Basic rules of NO oxidation by Fe2+/H2O2/AA directional decomposition system

Abstract Basic rules of NO oxidation by a Fe 2+ /H 2 O 2 /AA directional decomposition system were researched based on the technical background of flue gas NO x removal. Effects of gas‐liquid interfacial area, main gas, and solution parameters on NO oxidation efficiency ( η ) were analyzed. The results showed that adequate contact area was the precondition for high η by a Fe 2+ /H 2 O 2 /AA system. η decreased with the increase in NO concentration, which illustrated that this method would be efficient in oxidizing NO at a low concentration. η tended to decrease linearly with the growth in gas flow, however, the NO oxidation rate ( v ) rose with the increase in NO concentration and gas flow. η increased with the initial concentrations of H 2 O 2 and Fe 2+ , but the amplitude decreased.

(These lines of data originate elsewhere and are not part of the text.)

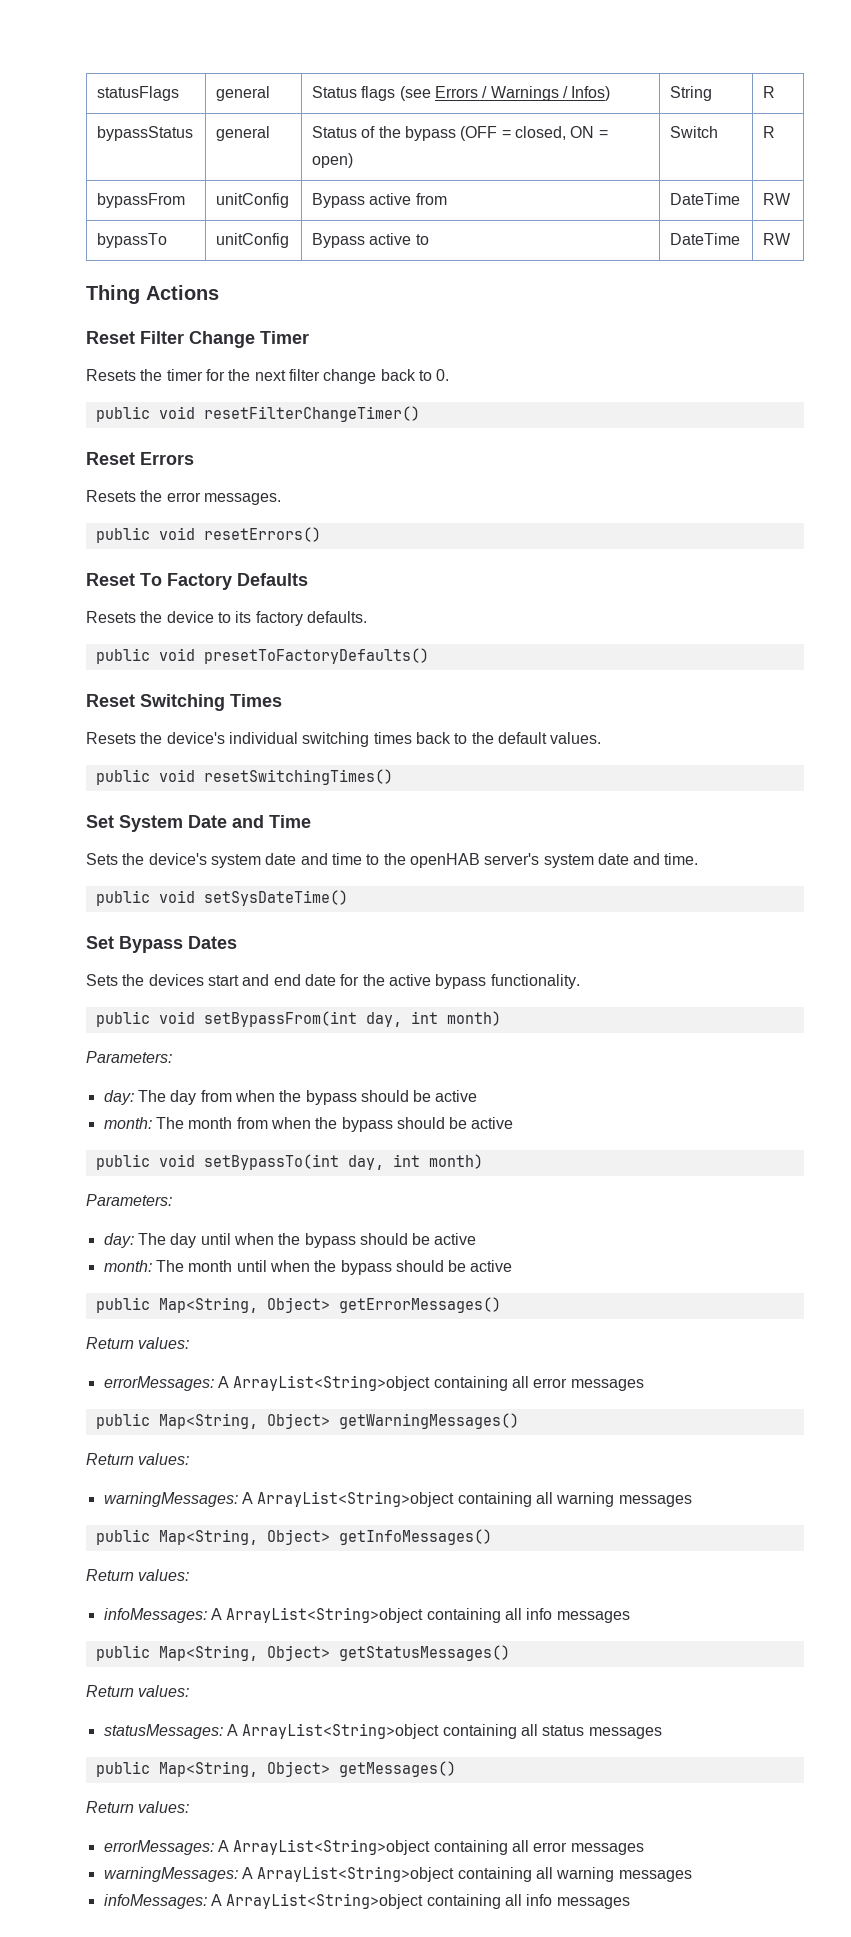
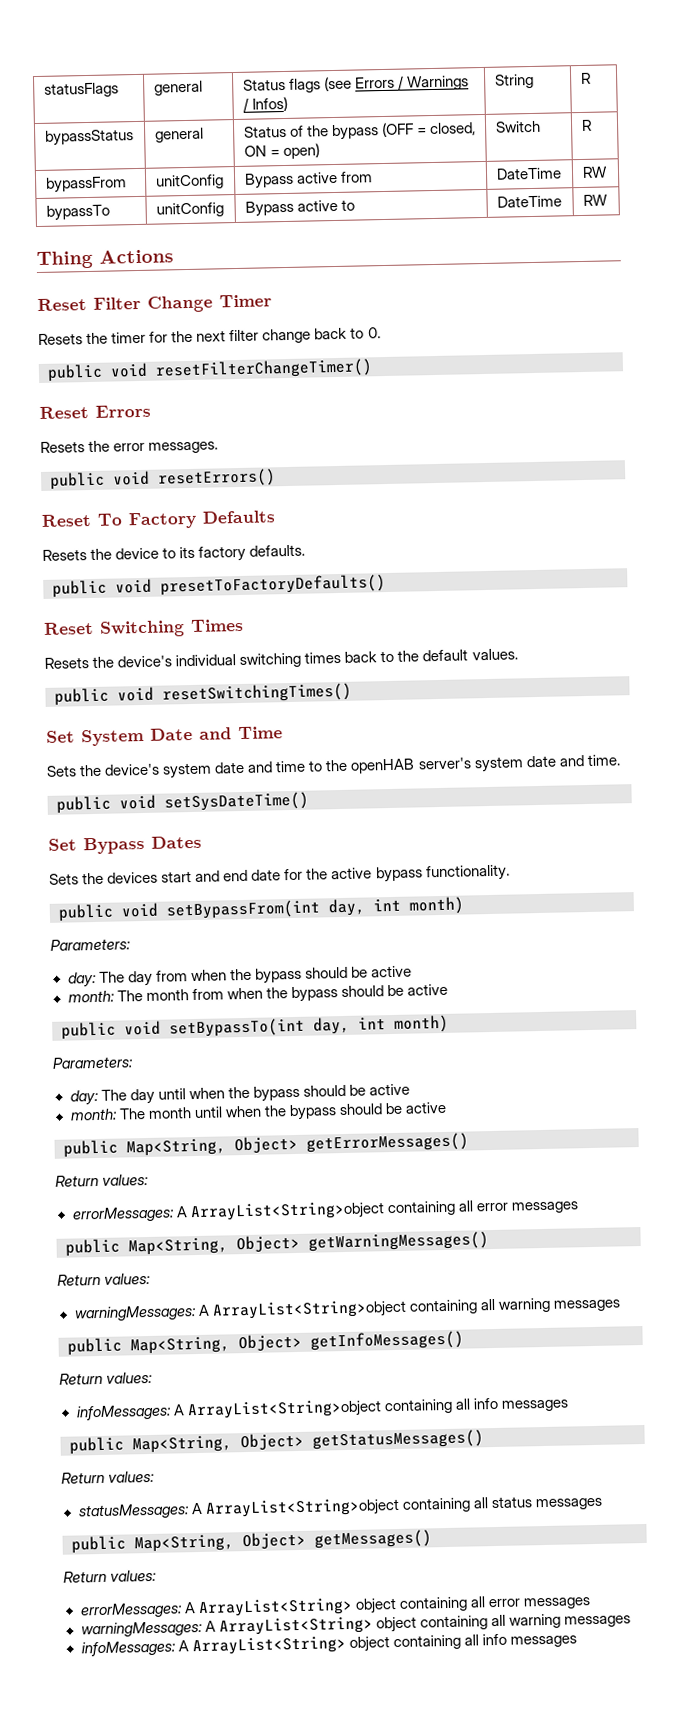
[233,1839,431,1855] ArrayList<String>object -> [197,1597,397,1618] ArrayList<String> object
[257,1866,455,1882] ArrayList<String>object -> [218,1616,417,1636] ArrayList<String> object
[226,1893,424,1909] ArrayList<String>object -> [191,1636,390,1656] ArrayList<String> object

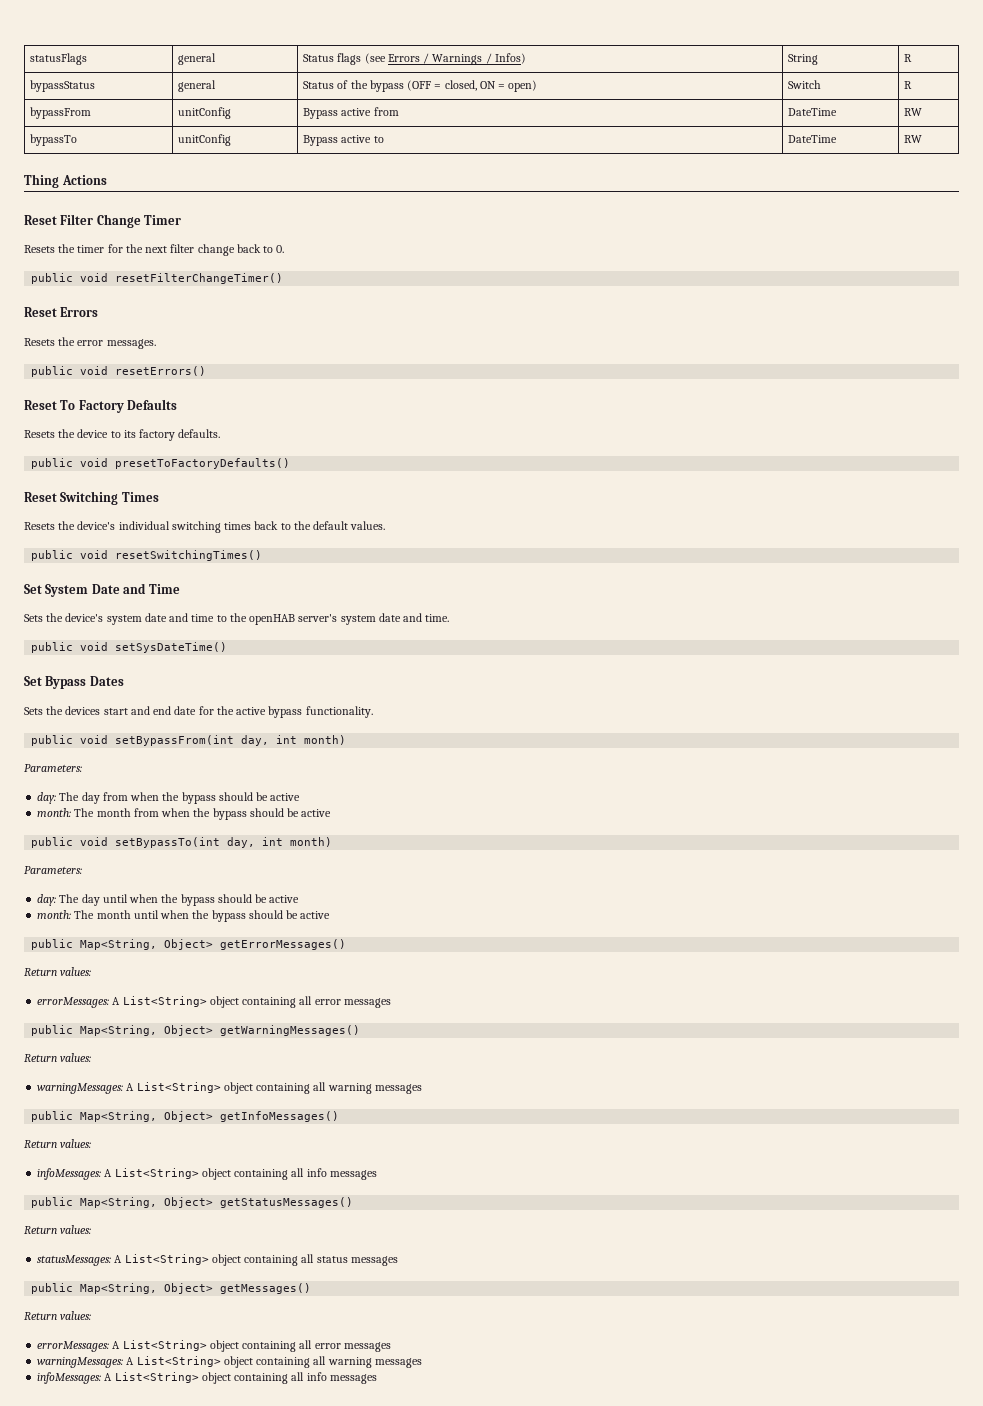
[189,1201,385,1222] ArrayList<String>object -> [122,996,239,1008] List<String> object
[211,1299,407,1320] ArrayList<String>object -> [136,1082,253,1094] List<String> object
[186,1399,382,1420] ArrayList<String>object -> [114,1168,231,1180] List<String> object
[204,1497,400,1518] ArrayList<String>object -> [124,1254,241,1266] List<String> object
[197,1597,353,1618] ArrayList<String> -> [122,1340,207,1351] List<String>
[218,1616,373,1636] ArrayList<String> -> [136,1356,221,1367] List<String>
[191,1636,346,1656] ArrayList<String> -> [114,1372,199,1383] List<String>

Controlling the initial concentrations of H 2 O 2 and Fe 2+ to achieve reasonable synergies between generation rate and consumption rate of ·OH could weaken the invalid consumption of reactants. η increased with the increase in temperature in the range 30–60 °C, but it nearly did not change with temperature after 60 °C. This oxidation technology and the traditional wet flue gas desulphurization technology exhibited temperature synergy. Under typical pH of wet desulphurization, η and H 2 O 2 consumption rate did not change obviously.